What you are asked to do.
From the listing below, please restate exactly the lines beginning at the one with "html: none ->" and ending at the one with "font-style: italic ->", both included, and skip the pictures.

Recorded information.
--------------------

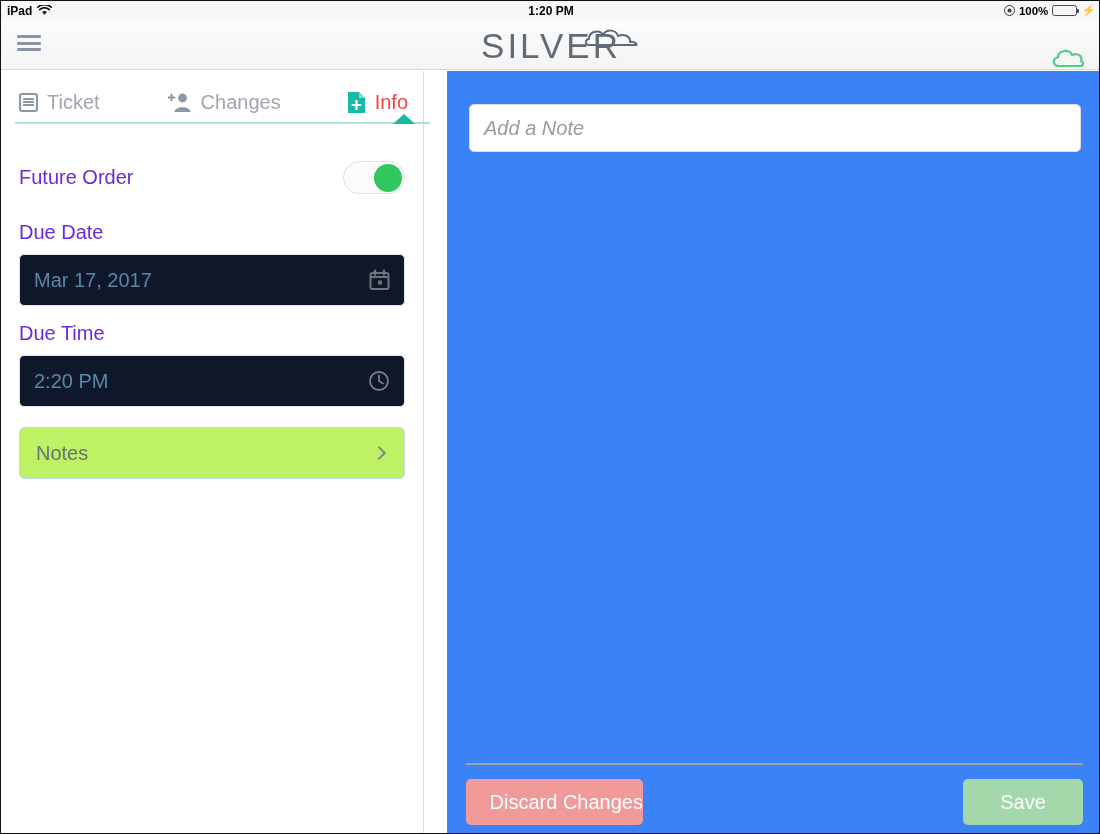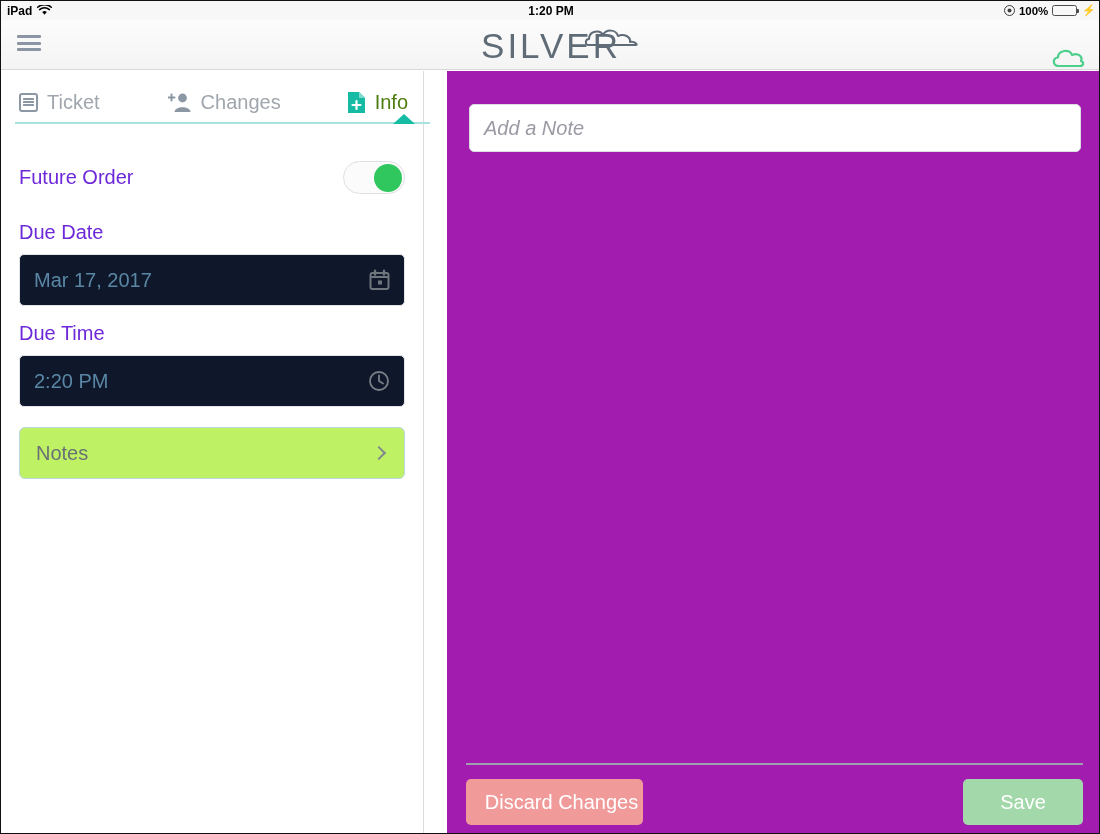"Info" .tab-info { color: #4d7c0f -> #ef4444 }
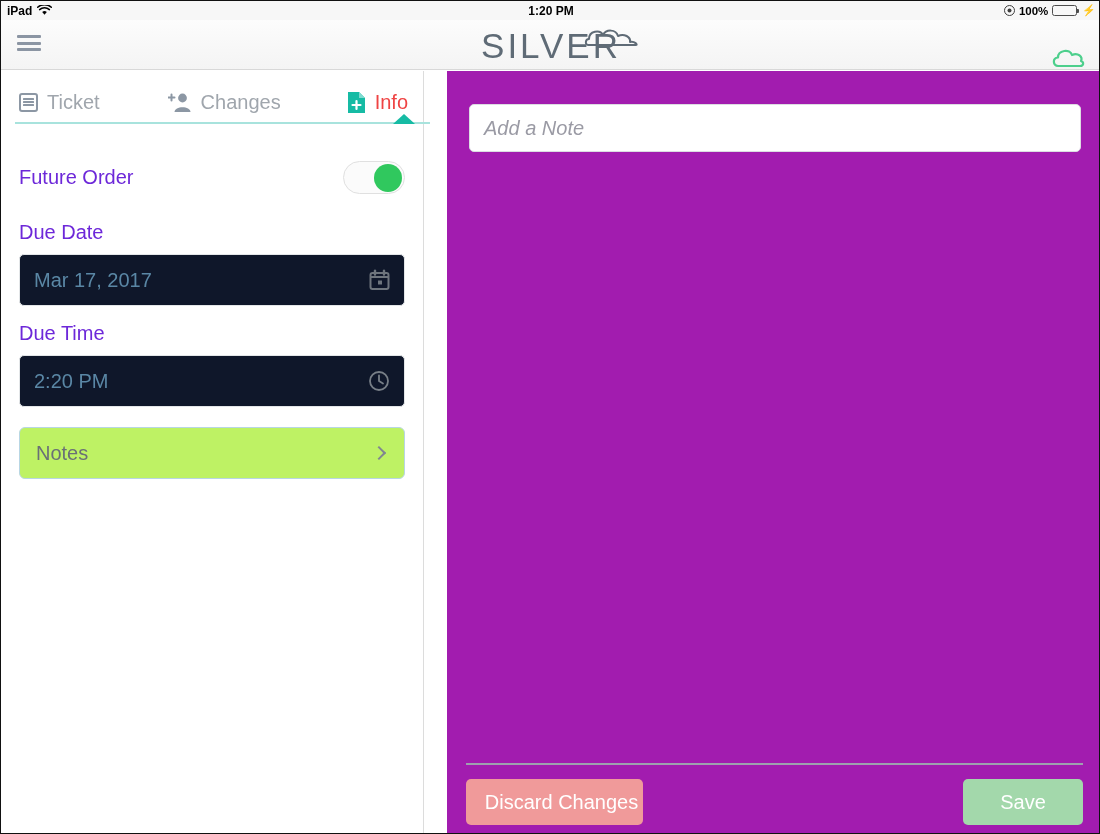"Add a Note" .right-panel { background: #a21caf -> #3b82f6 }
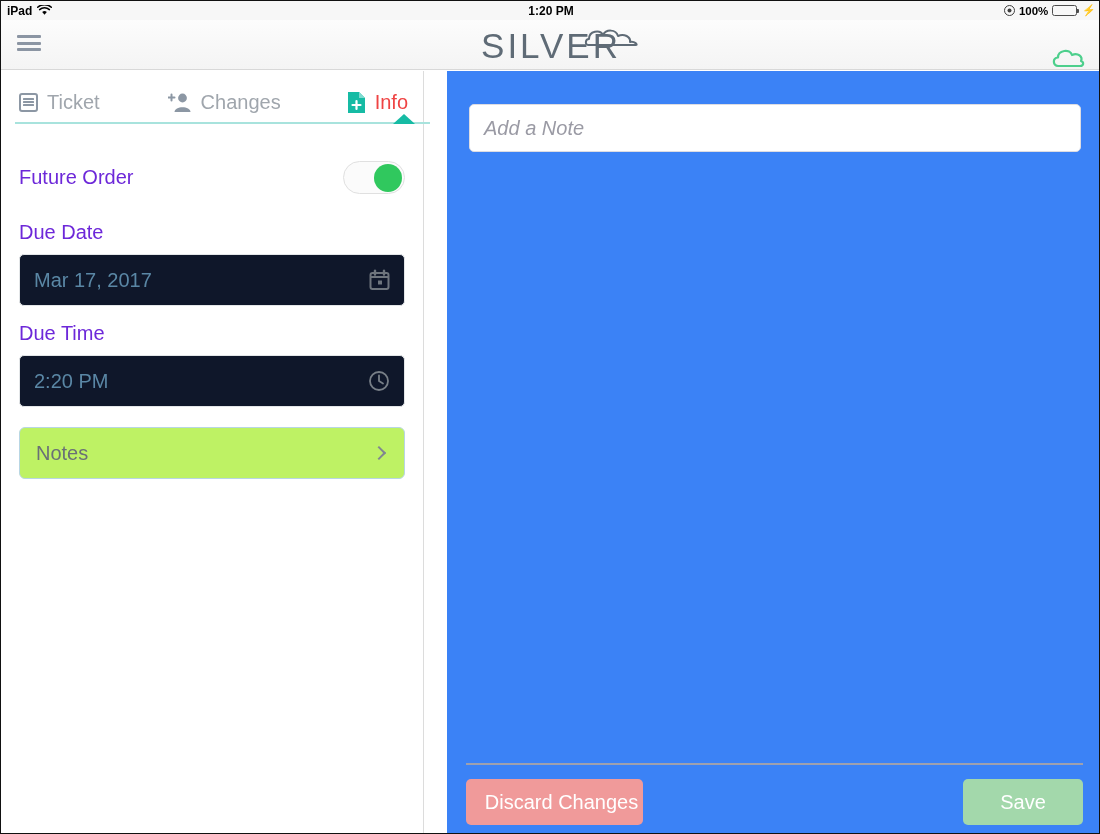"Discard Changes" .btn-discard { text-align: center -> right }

--------------------

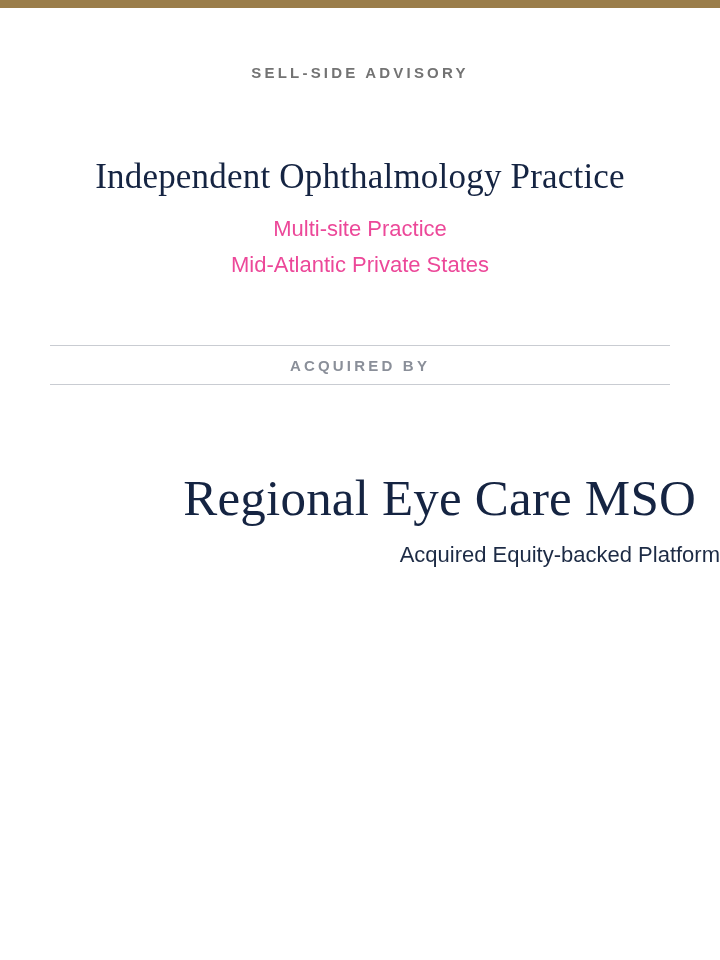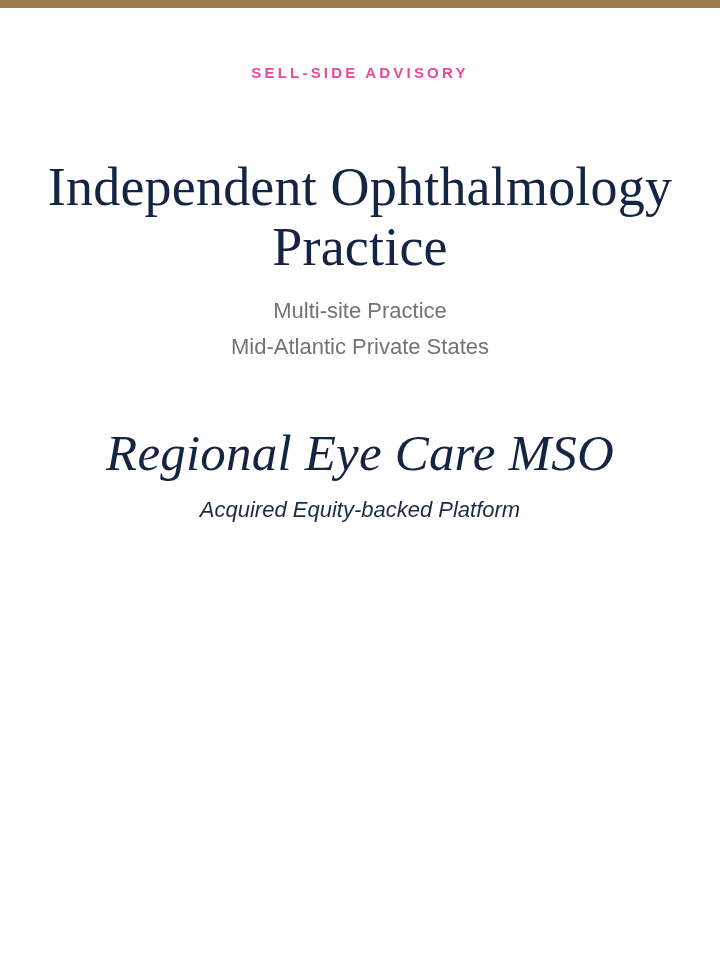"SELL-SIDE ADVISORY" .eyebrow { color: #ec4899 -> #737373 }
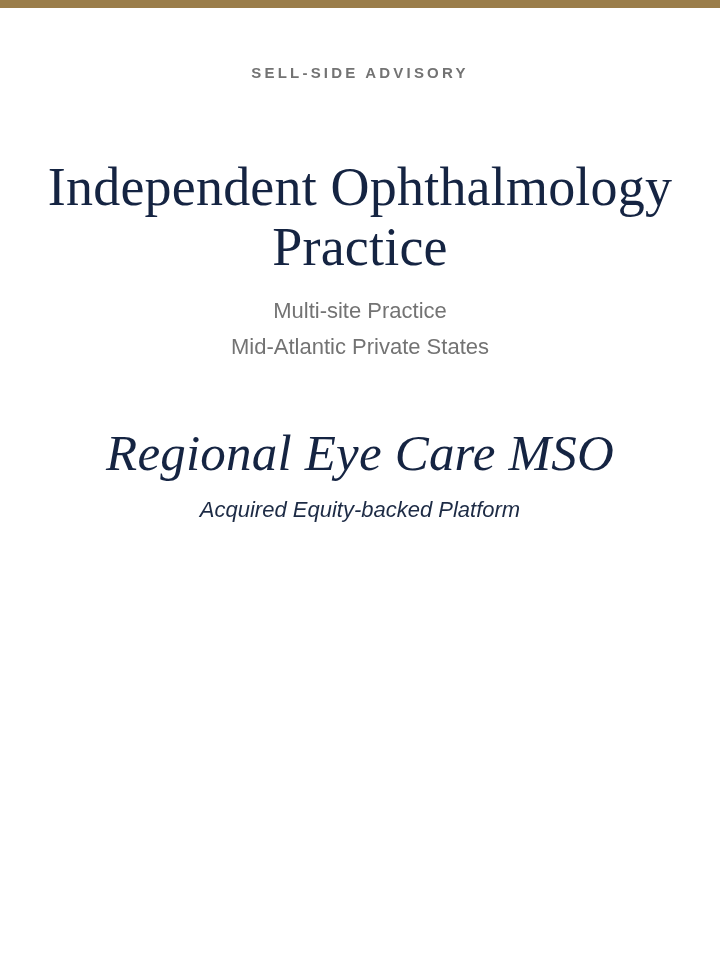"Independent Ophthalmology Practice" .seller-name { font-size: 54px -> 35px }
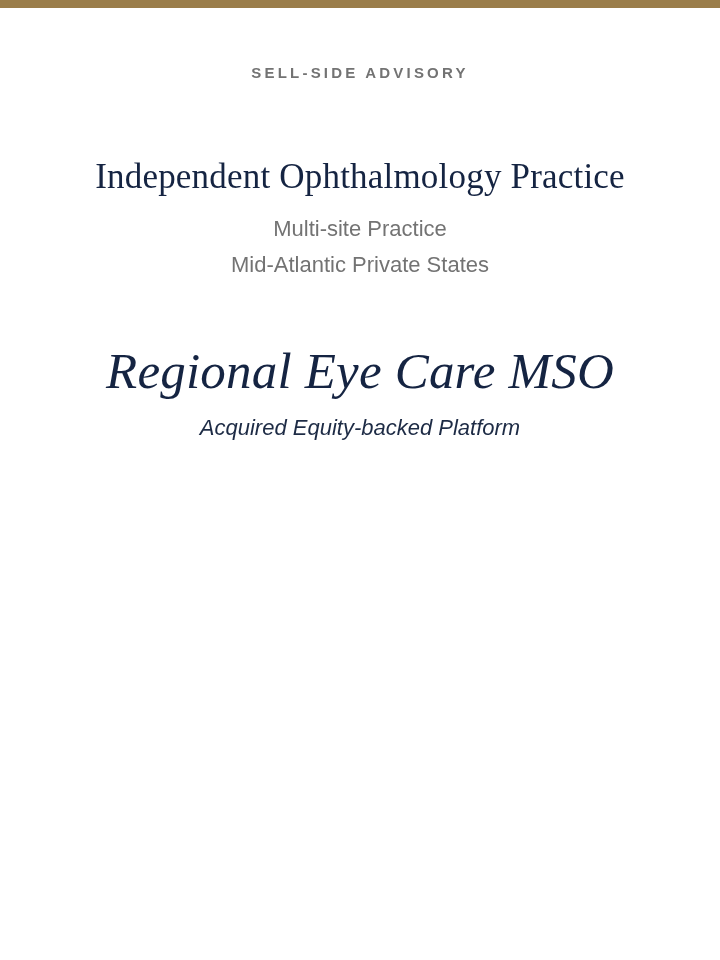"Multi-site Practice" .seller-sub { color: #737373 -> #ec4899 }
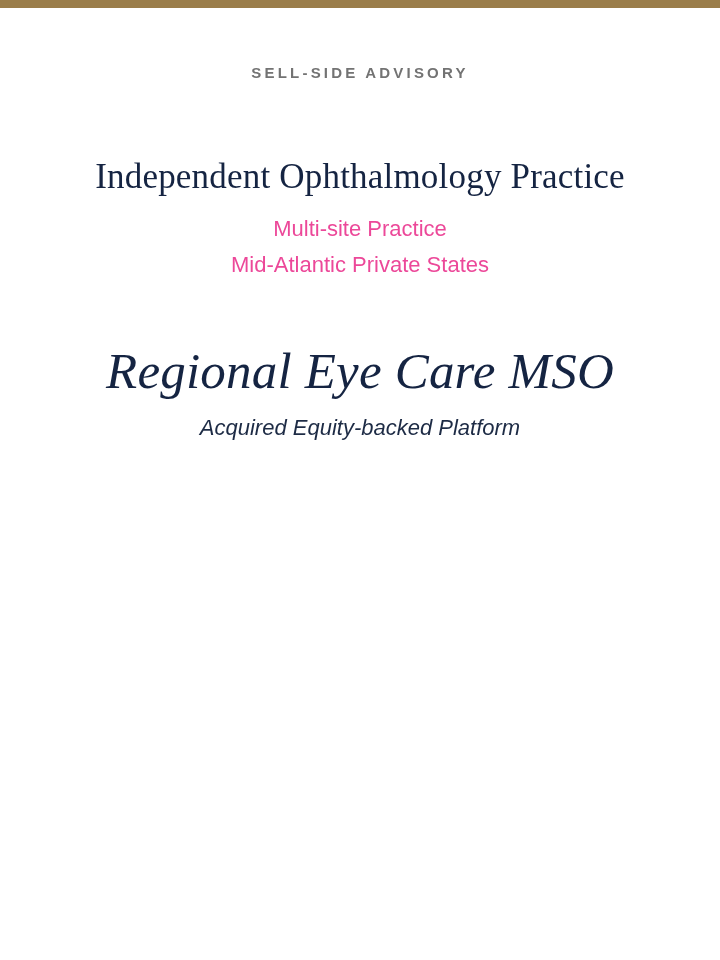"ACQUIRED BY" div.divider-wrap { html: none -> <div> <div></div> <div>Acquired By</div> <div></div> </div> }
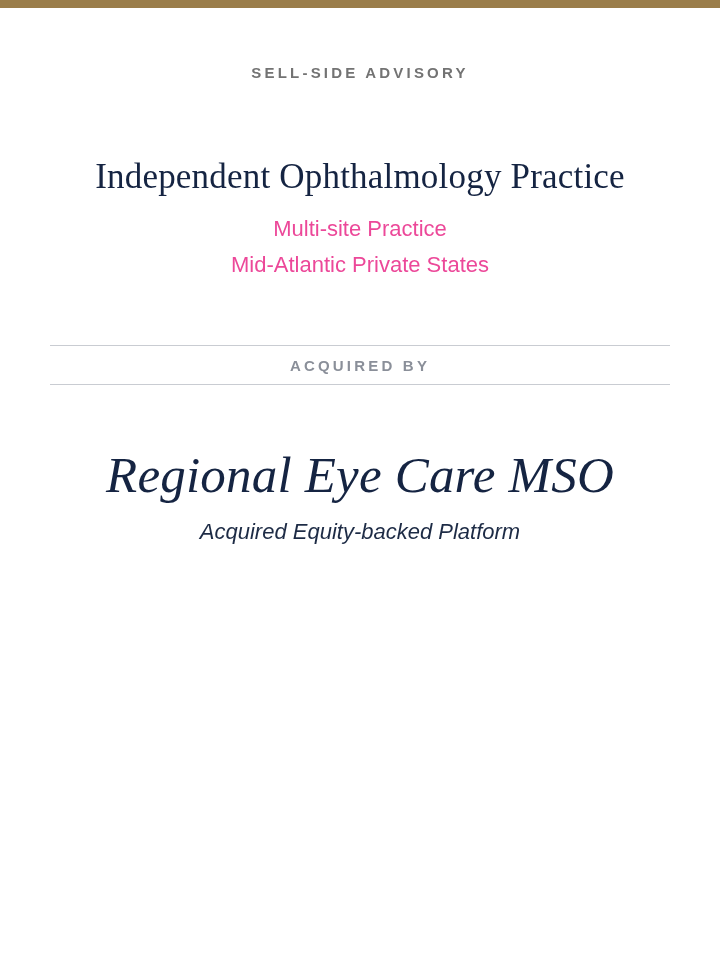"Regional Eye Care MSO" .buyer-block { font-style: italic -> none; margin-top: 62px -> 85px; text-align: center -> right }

--------------------

Exercise solution.
"ACQUIRED BY" div.divider-wrap { html: none -> <div> <div></div> <div>Acquired By</div> <div></div> </div> }
"Regional Eye Care MSO" .buyer-block { font-style: italic -> none; margin-top: 62px -> 85px; text-align: center -> right }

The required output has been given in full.